There has only been one day in my life that I have felt complete darkness. A total lack of hope and peace. A lack of understanding that left me scared and angry and broken like I have never been before. 

This day was Wednesday, September 21st. The day I found out I was losing my baby. 

But to fully tell this story, we have to start on September 3rd, one of the happiest days of my life. The day that I, as countless women before me have, peed on a stick, waited impatiently for little pink lines, felt my heart flutter in ways it never has before, and ran into the living room to tell my husband he was finally a daddy. We laughed, I cried. We spent the day talking about our dreams for our kid, our goals in parenting, the logical stuff and the not so logical stuff. I immediately started a Pinterest board to plan out the nursery, and started day dreaming about anything and everything concerning being a mom. Before we went to bed I got out an old empty journal and wrote my sweet baby a letter, as did Lewis. 

"Dearest Baby Hudson,
 Today, little one, I found out you existed. You have filled your daddy’s heart and mine in crazy new ways. In joyful ways. All day waves of terror crashed over me. And I kept thinking to myself “I am a momma.” Someone (you) will have expectations of me now. You will look at me like I look at my own sweet momma. That, my love, is an incredible gift. And I am terrified and joyful. I have wonderful dreams for what you will become. Who you will become. But I want to teach you to love Christ most of all. And find & know yourself completely in Him. I still struggle to do that, so I don’t know how I’m going to teach you to. There is a lot I’m still learning about myself. But one thing I am sure of every second since I found out, is how much I want you. How much I adore you & cherish you and love you. How excited I am to hold you for 9 months & learn all about you. I love you so, sweet baby of mine. I have prayed for you, and thank God for you. Every moment.
Goodnight my love, 
-Momma"

"Welcome to Earth, kiddo!
 Seriously I am stoked. Found out this morning you’re en-route. Number one thing that I hope I can help you see is that God is the most important One in your life. He made you, He planned out your conception, knit you together in your mother’s womb, etc. You are His child. I cant wait to teach you all the things! We are going to have so much fun. I love you.
  Love,
   Dad"

As you can imagine the days after this were all filled with planning and excitement. We were bursting at the seams to tell people. It was too early to publicly announce anything, but we almost immediately told our parents. Lewis' mom told me she had a dream three weeks prior predicting this baby, and that she thought it was going to be a girl. We bought baby shoes, and the cutest little NASA shirt you've ever seen. We nicknamed baby Bean, and celebrated our new secret life every day. On September 8th I wrote Bean a second letter.

"Baby Bean,
         Apparently you are the size of a sweet pea! Your furry big brother Jesse had been extra cuddly. I wonder if he knows about you. Your daddy loves you so much. He keeps putting avocados on all my food (they help grow your brain). J
            Your grandma and paw-paw Evett are so excited! So is your uncle Garrett, who is the raddest person ever by the way. You’re going to love him. Apparently your grandma Hudson had a dream that I was pregnant with you three weeks ago. And she told me you were a girl. I guess we’ll see! J
            I am tired all the time. Ha, growing you takes a lot of energy. I found this yesterday and cried: 
“I am not alone. Running errands and talking on the phone, I am pleasantly reminded I am not alone. Little tiny hands, a precious rounded knee, pushing and twisting that no one can see. Oh sweet child kicking up your heels, it is our little secret that only I can feel. I look forward to your birth, when I can kiss your skin, but for now I will just smile as I feel you play within.”
I love you. 
-Momma"

We told a few more close friends, and made plans to tell others for Christmas or upcoming birthdays. I had completely dropped caffeinated coffee, and you guys know how much I depend on coffee. But it was surprisingly easy. It was a sacrifice for my kid - I didn't hesitate.

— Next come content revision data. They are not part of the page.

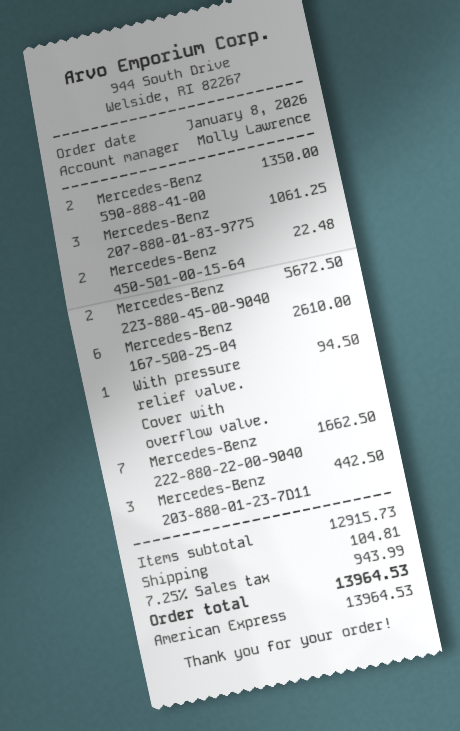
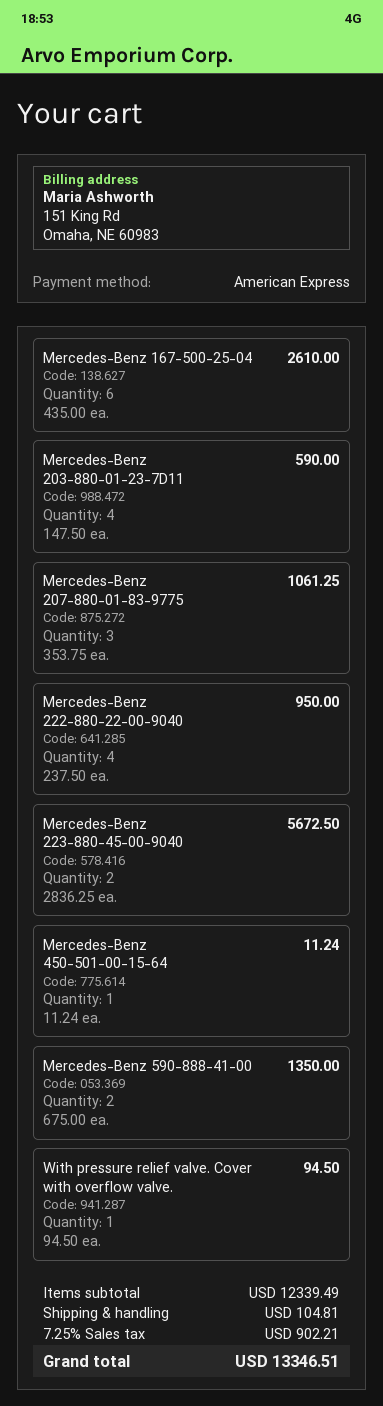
Mercedes-Benz 450-501-00-15-64: 2 for 22.48 -> 1 for 11.24
Mercedes-Benz 222-880-22-00-9040: 7 for 1662.50 -> 4 for 950.00
Mercedes-Benz 203-880-01-23-7D11: 3 for 442.50 -> 4 for 590.00
subtotal: 12915.73 -> 12339.49
tax: 7.25% = 943.99 -> 7.25% = 902.21
total: 13964.53 -> 13346.51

Lewis and I went to Kansas over the weekend of Sep. 16th, to visit some of our friends. We excitedly shared our news, which was met with huge hugs and laughs and smiles all around. But Sunday morning I woke up feeling very odd. I didn’t say anything, because I didn’t think there was any reason to worry Lewis. It was just a weird feeling, nothing to be concerned about. But it bugged me. Before Sunday morning, I could feel life. I felt like there was this part of myself that I couldn’t really feel. A part of my body that wasn’t mine, a space inside me where my own nerve endings didn’t quite reach. I felt like I had a separate life inside me. And when I woke up Sunday, I didn’t feel that anymore. I felt empty. And it worried me.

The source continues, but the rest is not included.